Sunday, June 21, 2015

Identifying outlier

Identifying outliers is called is separating signal from the noise
Business Analytics process goes with 3 steps:
- Framing
- Analysis
- Reporting
Each step pass through with multiple steps. And analysing has
- Data collection and understanding
- Data preparation
- Analysis and Model building
Under data preparation, we have filtering where we have to perform identifying outliers. Outliers are the data points which significantly differ from the sample data. Having such data points/outliers can result in abnormality in result
Hence finding out outliers is very important activity.

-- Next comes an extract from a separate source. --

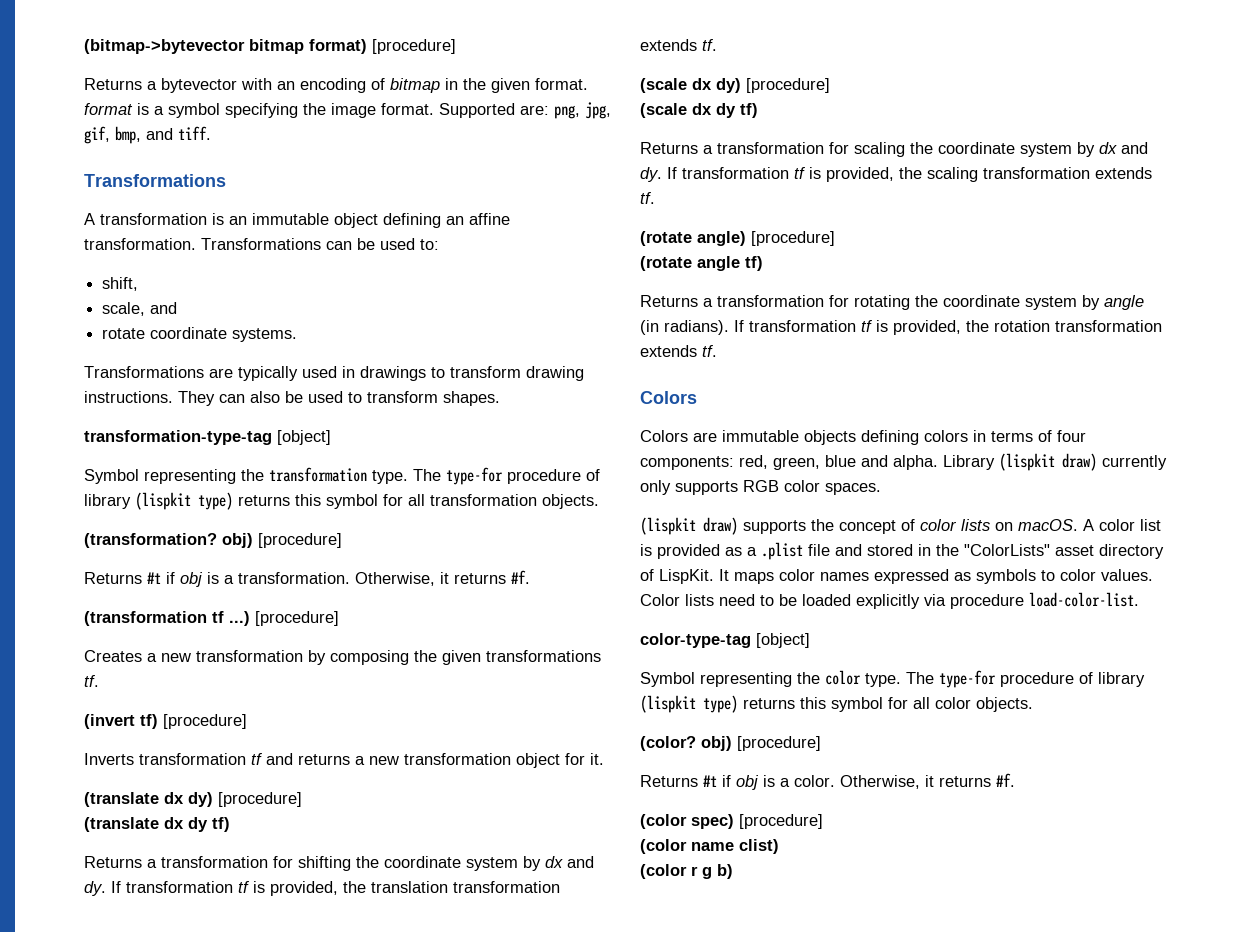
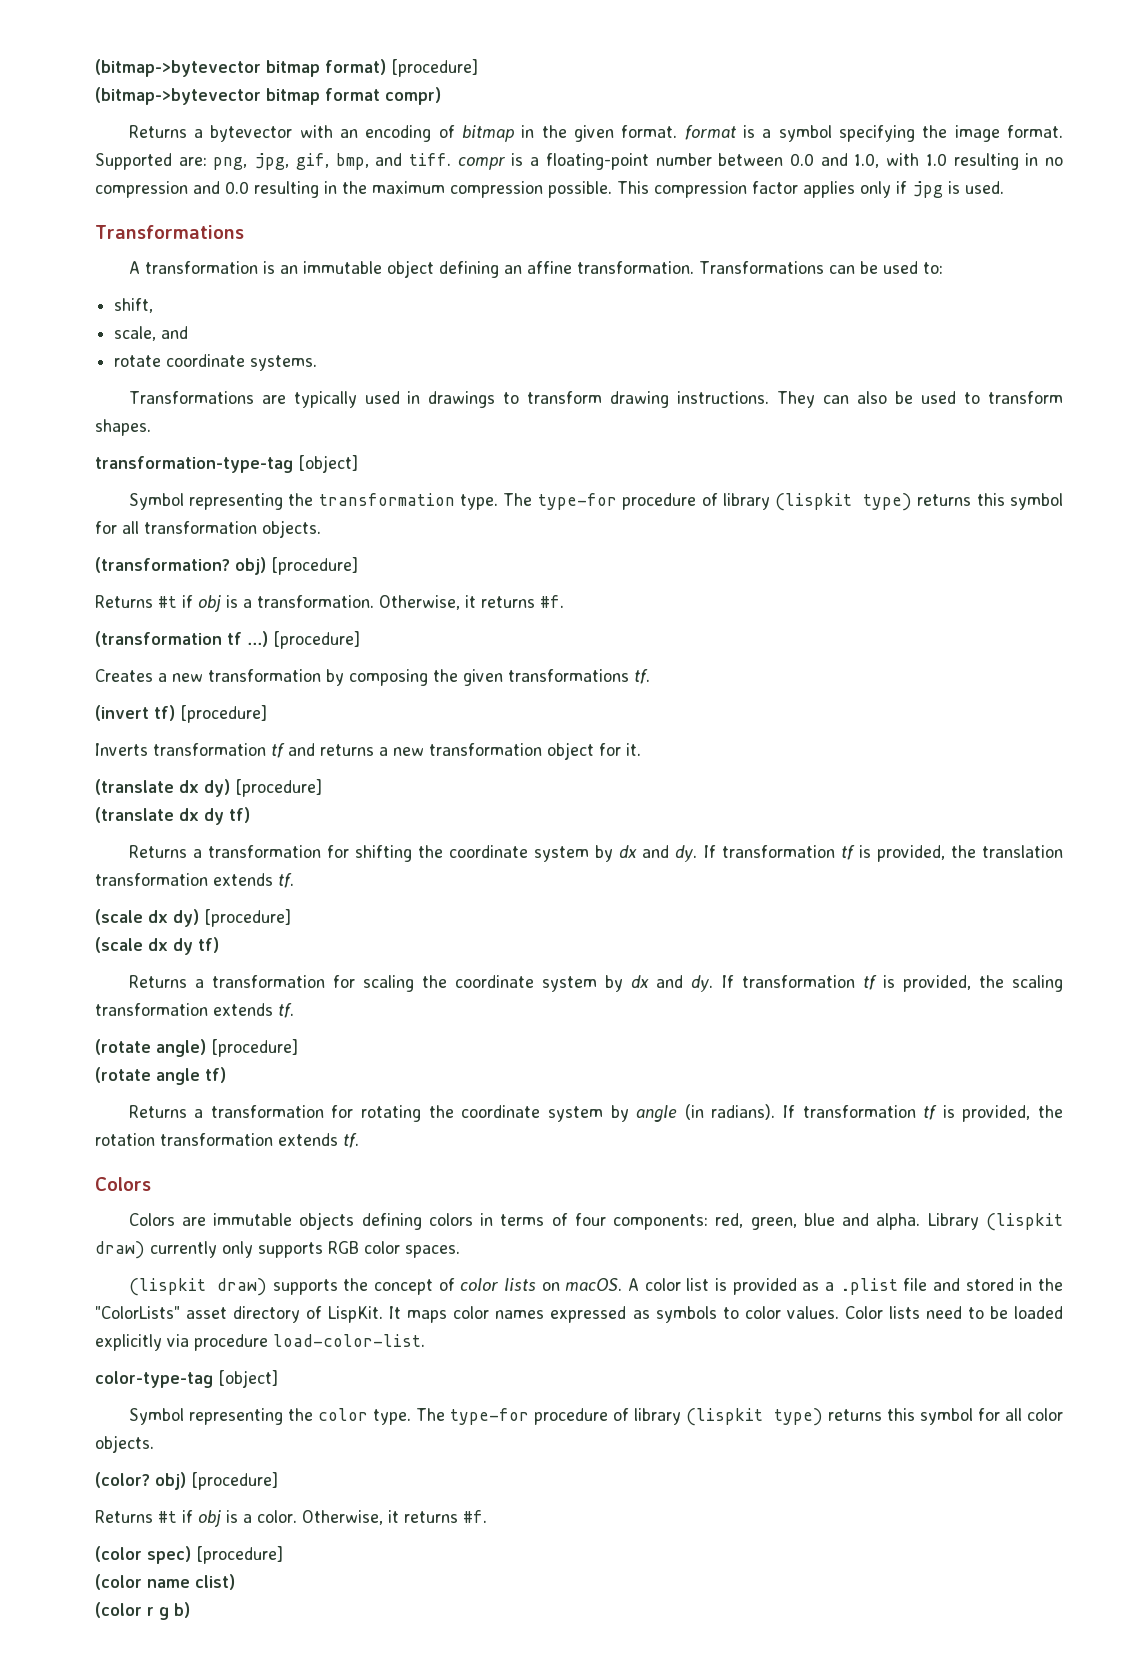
+ (bitmap->bytevector bitmap format compr)
- Supported are: png, jpg, gif, bmp, and tiff.
+ Supported are: png, jpg, gif, bmp, and tiff. compr is a floating-point number between 0.0 and 1.0, with 1.0 resulting in no compression and 0.0 resulting in the maximum compression possible. This compression factor applies only if jpg is used.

Let me introduce how to find the outlier..
Just take an example from the following sample data points(already organized in lowest to highest order)
10. 12, 13, 15, 16, 20, 35
Median: 7+1/2=4 and That is 15
Lower Quartile Q1: 12
Upper Quartile Q3: 20

Inter quartile Range: Q3  -  Q1  =  20 -12 = 8
Outlier (Lower Fence) < Lower Quartile(Q1) -  1.5(IQ) = 12 - 1.5(8) = 0
Outlier(Upper Fence ) > Upper Quartile(Q3) - 1.5(IQ) = 20 + 1,5(8) = 32
Hence, there is no value lower than 0 in above sample data but there is value greater than 32 which is 35. 
Accordingly in our sample data we have one data point that is 35 which can be considered as outlier.
Understand the importance of retaining outliers
While some outliers should be omitted from the data set because that can lead to bad result. However, we should be careful as that can be critical element in deriving the results.
Use a qualitative assessment in determining whether to "throw out" outliers. 
There are two graphical technique to identify the outliers that is scatter plot (Links to an external site.) and box plot (Links to an external site.) and analytical procedure Grubbs' Test  (Links to an external site.)for detecting outliers 

Filtering Outliers

Its General strategy to omit the outlier from the same. But, in every situation an outlier must not be candidate for omission.
As stated my my previous DQ 6.1 understanding the importance of retaining or throwing outlier is very important. 
We should use Qualitative Assessment  in determining whether to throw out the outlier.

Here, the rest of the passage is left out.